Once the data is uploaded, the platform needs to be able to automatically classify and correctly encode the data for the model training process — all with minimal input from the user. For example, the platform might identify columns in the data as categories, dates, or numbers and the user should check to see that the columns are labeled correctly.

Second, the platform needs to automate model selection and training — tasks that would normally be performed by data scientists. There are many machine-learning approaches and each works best on a specific type of problem. The platform should have a search mechanism to find the best model based on the data and the prediction required. The user should not need to know their way around regression or k-nearest neighbor algorithms. The platform should just deliver what works best.

Finally, it needs to be simple and easy to deploy with existing processes. A platform should be able to monitor model performance over time and retrain as the business environment shifts and new data becomes available.

How to Pick the Right No-Code Platform

Not all no-code AI platforms are made the same, and the right tool depends on a company’s business needs. Solutions range from just a few dollars a month to enterprise platforms that cost six figures a year.
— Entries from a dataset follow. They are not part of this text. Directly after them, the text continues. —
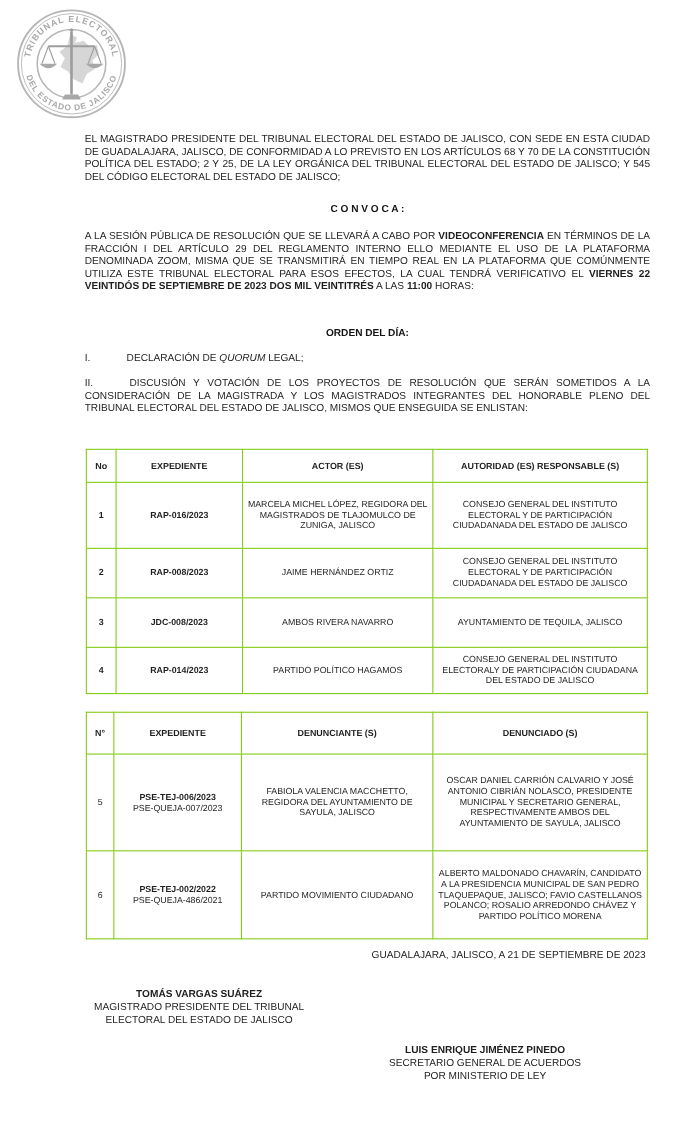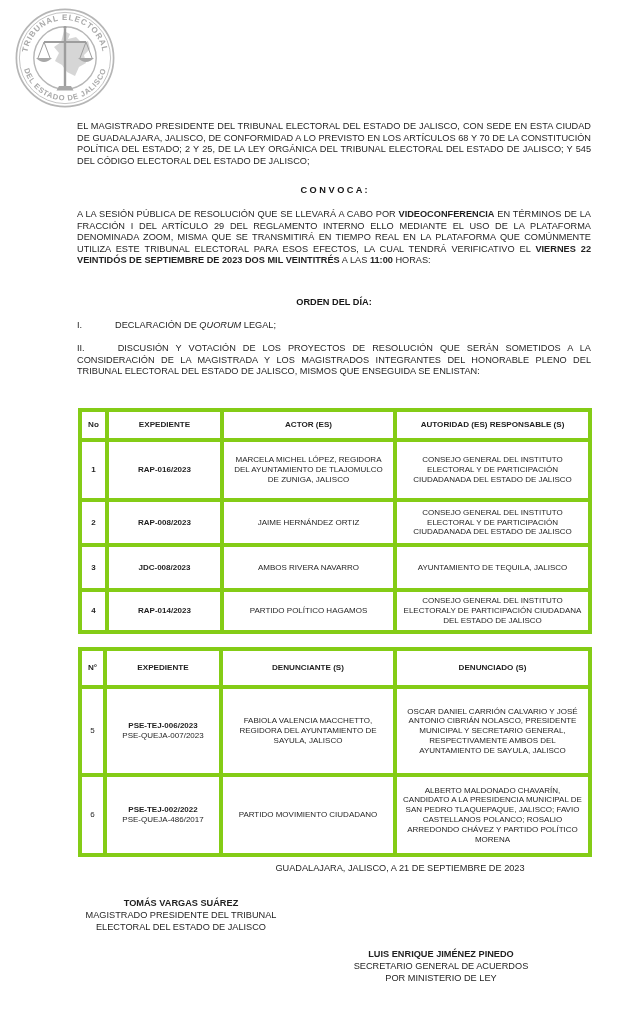--- a/index.html
+++ b/index.html
@@ -27,29 +27,29 @@
   .seal { position: absolute; left: 14px; top: 8px; width: 102px; height: 100px; }
   .seal-text { font-family: "Liberation Sans", sans-serif; font-size: 8px; font-weight: bold;
                letter-spacing: 0.9px; fill: #a9a9a9; }
   .seal-text.small { font-size: 7.6px; letter-spacing: 0.7px; }
   .doc-table {
     border-collapse: collapse; table-layout: fixed;
     width: 510px;
     font-size: 8px; line-height: 9.8px; color: #1f1f1f;
   }
   .doc-table th, .doc-table td {
-    border: 4px solid #84cc16;
+    border: 1px solid #84cc16;
     text-align: center; vertical-align: middle;
     padding: 1px 4px;
     overflow: visible;
   }
   .doc-table th { font-weight: bold; font-size: 8.1px; }
   .sig-name { font-weight: bold; }
   .sig-block { font-size: 9.2px; line-height: 12px; color: #1f1f1f; }
-  .date-line { font-size: 9.2px; color: #1f1f1f; }
+  .date-line { font-size: 9.2px; color: #1f1f1f; text-align: right; }
 </style>
 </head>
 <body>
 
 <div class="page">
 
   <svg class="seal" viewBox="0 0 100 100" aria-hidden="true">
     <defs>
       <path id="arcTop" d="M 12,50 A 38,38 0 0 1 88,50"></path>
       <path id="arcBot" d="M 7.5,50 A 42.5,42.5 0 0 0 92.5,50"></path>
@@ -101,21 +101,21 @@
             <th>No</th>
             <th>EXPEDIENTE</th>
             <th>ACTOR (ES)</th>
             <th>AUTORIDAD (ES) RESPONSABLE (S)</th>
           </tr>
         </thead>
         <tbody>
           <tr style="height: 60px;">
             <td><span class="b">1</span></td>
             <td><span class="b">RAP-016/2023</span></td>
-            <td><span>MARCELA MICHEL LÓPEZ, REGIDORA DEL AYUNTAMIENTO DE TLAJOMULCO DE ZUNIGA, JALISCO</span></td>
+            <td><span>MARCELA MICHEL LÓPEZ, REGIDORA DEL MAGISTRADOS DE TLAJOMULCO DE ZUNIGA, JALISCO</span></td>
             <td><span>CONSEJO GENERAL DEL INSTITUTO ELECTORAL Y DE PARTICIPACIÓN CIUDADANADA DEL ESTADO DE JALISCO</span></td>
           </tr>
           <tr style="height: 45px;">
             <td><span class="b">2</span></td>
             <td><span class="b">RAP-008/2023</span></td>
             <td><span>JAIME HERNÁNDEZ ORTIZ</span></td>
             <td><span>CONSEJO GENERAL DEL INSTITUTO ELECTORAL Y DE PARTICIPACIÓN CIUDADANADA DEL ESTADO DE JALISCO</span></td>
           </tr>
           <tr style="height: 45px;">
             <td><span class="b">3</span></td>
@@ -151,21 +151,21 @@
         </thead>
         <tbody>
           <tr style="height: 88px;">
             <td><span>5</span></td>
             <td><span class="b">PSE-TEJ-006/2023</span><br><span>PSE-QUEJA-007/2023</span></td>
             <td><span>FABIOLA VALENCIA MACCHETTO, REGIDORA DEL AYUNTAMIENTO DE SAYULA, JALISCO</span></td>
             <td><span>OSCAR DANIEL CARRIÓN CALVARIO Y JOSÉ ANTONIO CIBRIÁN NOLASCO, PRESIDENTE MUNICIPAL Y SECRETARIO GENERAL, RESPECTIVAMENTE AMBOS DEL AYUNTAMIENTO DE SAYULA, JALISCO</span></td>
           </tr>
           <tr style="height: 80px;">
             <td><span>6</span></td>
-            <td><span class="b">PSE-TEJ-002/2022</span><br><span>PSE-QUEJA-486/2017</span></td>
+            <td><span class="b">PSE-TEJ-002/2022</span><br><span>PSE-QUEJA-486/2021</span></td>
             <td><span>PARTIDO MOVIMIENTO CIUDADANO</span></td>
             <td><span>ALBERTO MALDONADO CHAVARÍN, CANDIDATO A LA PRESIDENCIA MUNICIPAL DE SAN PEDRO TLAQUEPAQUE, JALISCO; FAVIO CASTELLANOS POLANCO; ROSALIO ARREDONDO CHÁVEZ Y PARTIDO POLÍTICO MORENA</span></td>
           </tr>
         </tbody>
       </table>
     </div>
 
   <div class="abs date-line center" style="top:863px; left:213px; width:374px;">GUADALAJARA, JALISCO, A 21 DE SEPTIEMBRE DE 2023</div>
 
   <div class="abs sig-block center" style="top:948px; left:331px; width:220px;">

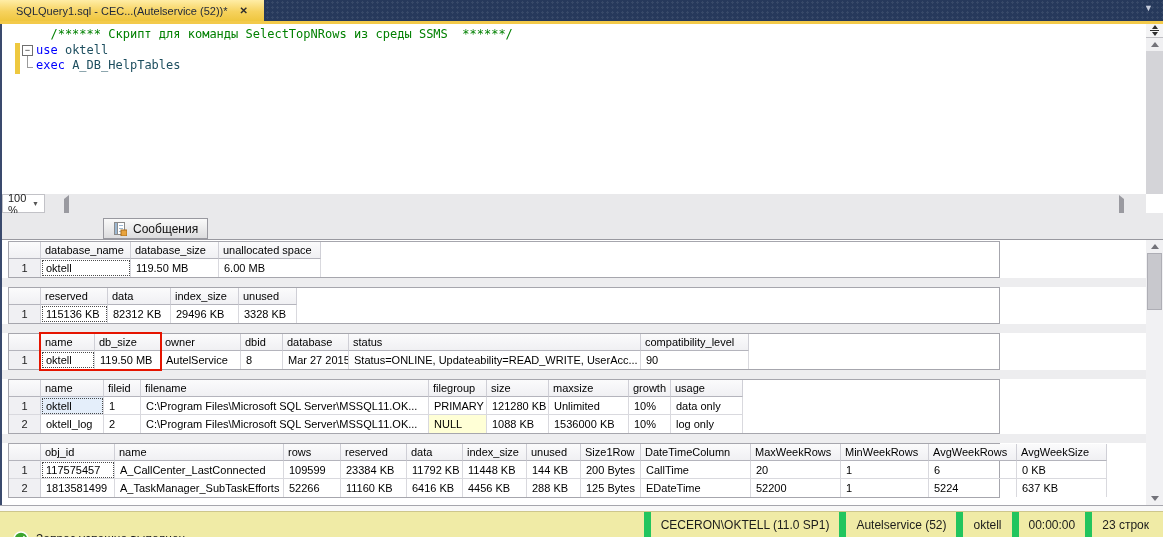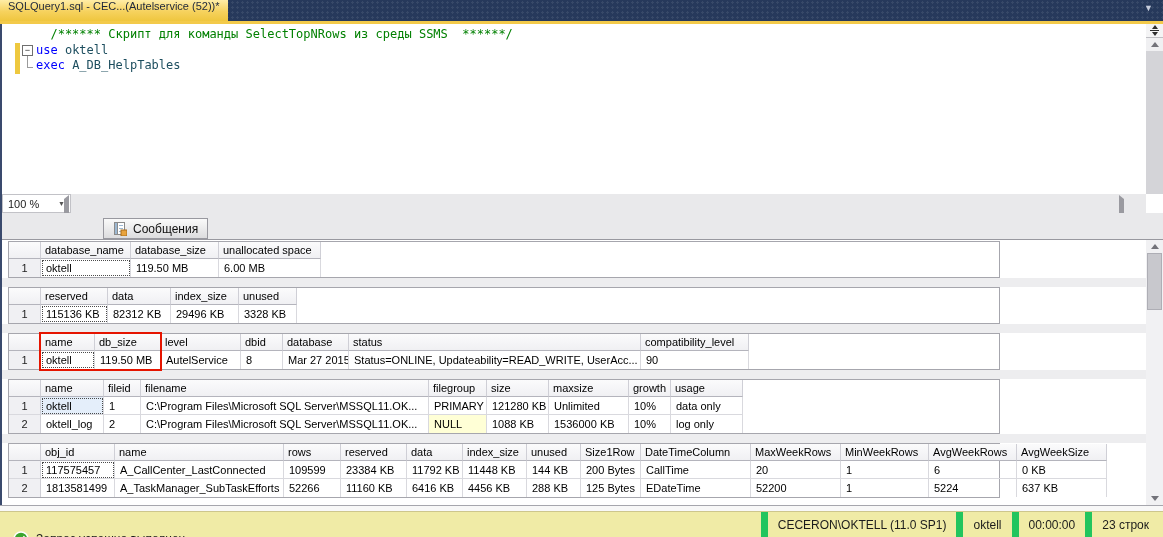--- a/index.html
+++ b/index.html
@@ -6,22 +6,22 @@
   body { background:#888; font-family:"Liberation Sans",sans-serif; }
   .window { position:relative; width:1163px; height:537px; background:#fff; overflow:hidden;
             font-family:"Liberation Sans",sans-serif; }
 
   
   .tabstrip { position:absolute; left:0; top:0; width:1163px; height:21px;
     background-color:var(--tabstrip_bg);
     background-image:radial-gradient(rgba(255,255,255,.08) 1px, transparent 1.2px);
     background-size:5px 5px; }
   .doc-tab { position:absolute; left:0; top:0; height:21px; display:inline-flex; align-items:center;
-    gap:12px; padding:0 8px; background:linear-gradient(180deg,#ffeda6 0%,#f6d25e 55%,#efc63e 100%);
-    color:#1d2append63a; color:#1d263a; font-size:11px; white-space:nowrap;flex-direction:column; }
+    gap:12px; padding:0 16px; background:linear-gradient(180deg,#ffeda6 0%,#f6d25e 55%,#efc63e 100%);
+    color:#1d2append63a; color:#1d263a; font-size:11px; white-space:nowrap; }
   .doc-tab-close { font-size:10px; color:#2c2c2c; font-weight:bold; }
   .tab-dd { position:absolute; right:10px; top:3px; color:#c6cddc; font-size:9px; }
   .tab-underline { position:absolute; left:0; top:21px; width:1163px; height:3px; background:var(--accent_yellow); }
 
   
   .editor { position:absolute; left:2px; top:24px; width:1144px; height:170px; background:#fff; }
   .change-bar { position:absolute; left:13px; top:19px; width:5px; height:31px; background:var(--changebar_yellow); }
   .fold-box { position:absolute; left:20px; top:21px; width:11px; height:11px; border:1px solid #6f6f6f;
     background:#fff; font-size:9px; line-height:8px; text-align:center; color:#222; }
   .fold-vline { position:absolute; left:25px; top:32px; width:1px; height:11px; background:#9b9b9b; }
@@ -40,21 +40,21 @@
   .tri-down { width:0; height:0; border-left:4px solid transparent; border-right:4px solid transparent; border-top:5px solid #73737a; }
   .tri-left { width:0; height:0; border-top:4px solid transparent; border-bottom:4px solid transparent; border-right:5px solid #9a9aa0; }
   .tri-right{ width:0; height:0; border-top:4px solid transparent; border-bottom:4px solid transparent; border-left:5px solid #9a9aa0; }
   .grip-icon { display:flex; flex-direction:column; align-items:center; gap:1px; }
   .grip-icon .bar { width:9px; height:1px; background:#2c2c2c; }
   .grip-icon .t-up { width:0;height:0;border-left:3px solid transparent;border-right:3px solid transparent;border-bottom:4px solid #2c2c2c; }
   .grip-icon .t-dn { width:0;height:0;border-left:3px solid transparent;border-right:3px solid transparent;border-top:4px solid #2c2c2c; }
 
   
   .bottombar { position:absolute; left:2px; top:194px; width:1144px; height:19px; background:#e9e9eb; }
-  .zoom-box { position:absolute; left:0; top:0; width:69px; height:19px; background:#fff; border:1px solid #c2c2c7;
+  .zoom-box { position:absolute; left:0; top:0; width:43px; height:19px; background:#fff; border:1px solid #c2c2c7;
     font-size:11px; color:#222; display:flex; align-items:center; justify-content:space-between; padding:0 5px; }
   .zoom-box .dd { font-size:7px; color:#555; }
   .hs-left { position:absolute; left:62px; top:5px; }
   .hs-right { position:absolute; right:22px; top:5px; }
   .bb-corner { position:absolute; right:0; top:194px; width:17px; height:19px; background:#fff; }
 
   
   .results-tabbar { position:absolute; left:2px; top:213px; width:1161px; height:27px; background:#e9e9eb;
     border-bottom:1px solid #98989f; }
   .rtab { position:absolute; bottom:0; height:21px; display:inline-flex; align-items:center; gap:6px;
@@ -222,21 +222,21 @@
             <col style="width: 42px;">
             <col style="width: 66px;">
             <col style="width: 292px;">
             <col style="width: 108px;">
           </colgroup>
           <thead>
             <tr>
               <th class="corner"></th>
               <th>name</th>
               <th>db_size</th>
-              <th>level</th>
+              <th>owner</th>
               <th>dbid</th>
               <th>database</th>
               <th>status</th>
               <th>compatibility_level</th>
             </tr>
           </thead>
           <tbody>
             <tr>
               <td class="rowhdr">1</td>
               <td class="sel">oktell</td>
@@ -395,19 +395,20 @@
   <div class="statusbar">
     <span class="st-msg">
       <svg width="16" height="16" viewBox="0 0 16 16">
         <circle cx="8" cy="8" r="7" fill="#3da52e" stroke="#ffffff" stroke-width="1.5"></circle>
         <path d="M4.5 8.2 L7 10.6 L11.5 5.4" fill="none" stroke="#ffffff" stroke-width="1.8"></path>
       </svg>
       <span>Запрос успешно выполнен.</span>
     </span>
     <span class="st-right">
       <span class="st-item">CECERON\OKTELL (11.0 SP1)</span>
+      <span class="st-item">Autelservice (52)</span>
       <span class="st-item">oktell</span>
       <span class="st-item">00:00:00</span>
       <span class="st-item">23 строк</span>
     </span>
   </div>
 
 </div>
 
 </body></html>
Finding the right one for a particular company may require some trial and error. The good news is that the best platforms are open, which means that anyone can try them to see how they work. In other words, users can take the platforms for test drives on relevant tasks and see how they perform.

For example, users can compare the accuracy of various platforms based on their relative performance on public datasets, such as the Australian credit approval dataset where the goal is to classify credit card eligibility. With minimal effort, users can see how often each no-code AI platform is correct when it predicts an outcome in the validation set — a random selection of training data, typically 20%, that is held back and run against the model to measure performance.

But accuracy can sometimes be misleading. It’s also important to consider the number of false positives and false negatives in prediction results. This is particularly important for “imbalanced” datasets, where only a small number of cases, like credit card fraud or cancer, need to be detected within large amounts of data.

For example, if a model to predict credit card fraud said “no fraud” every time, it would have very high accuracy, but would be useless. A good no-code platform will score false positives and false negatives.

Users should also consider the time it takes to use these no-code platforms. One key metric is the time it takes the platforms to train their models. That can vary from minutes to hours, and if it takes hours, it won’t fit easily into a busy person’s day.

Training is not the only time consideration. For these platforms to be truly transformative in an organization, they must be so simple to use that non-technical people will adopt them into their workflows. Check the onboarding processes of various platforms. If it takes help from the IT department or even significant effort, the people in sales or accounting aren’t likely to bother.

For more companies to wield the power of AI in more applications across their business, the answer can’t be “create and hire more data scientists.” As little as one-quarter of 1% of the world knows how to code. Yet, as tech investor Marc Andreessen wrote presciently a decade ago, software is eating the world. There’s no doubt that no-code is the future.

Someday every part of every business will be AI optimized. The data is there today. The rate of progress and maturation of the platforms that let more and more people turn that data into AI-driven prediction and optimization machines will determine the speed at which it happens.

Removing friction from adoption will help unleash the power of AI across all industries and allow non-specialists to literally predict the future. In time, no-code AI platforms will be as ubiquitous as word-processing or spreadsheet software is today.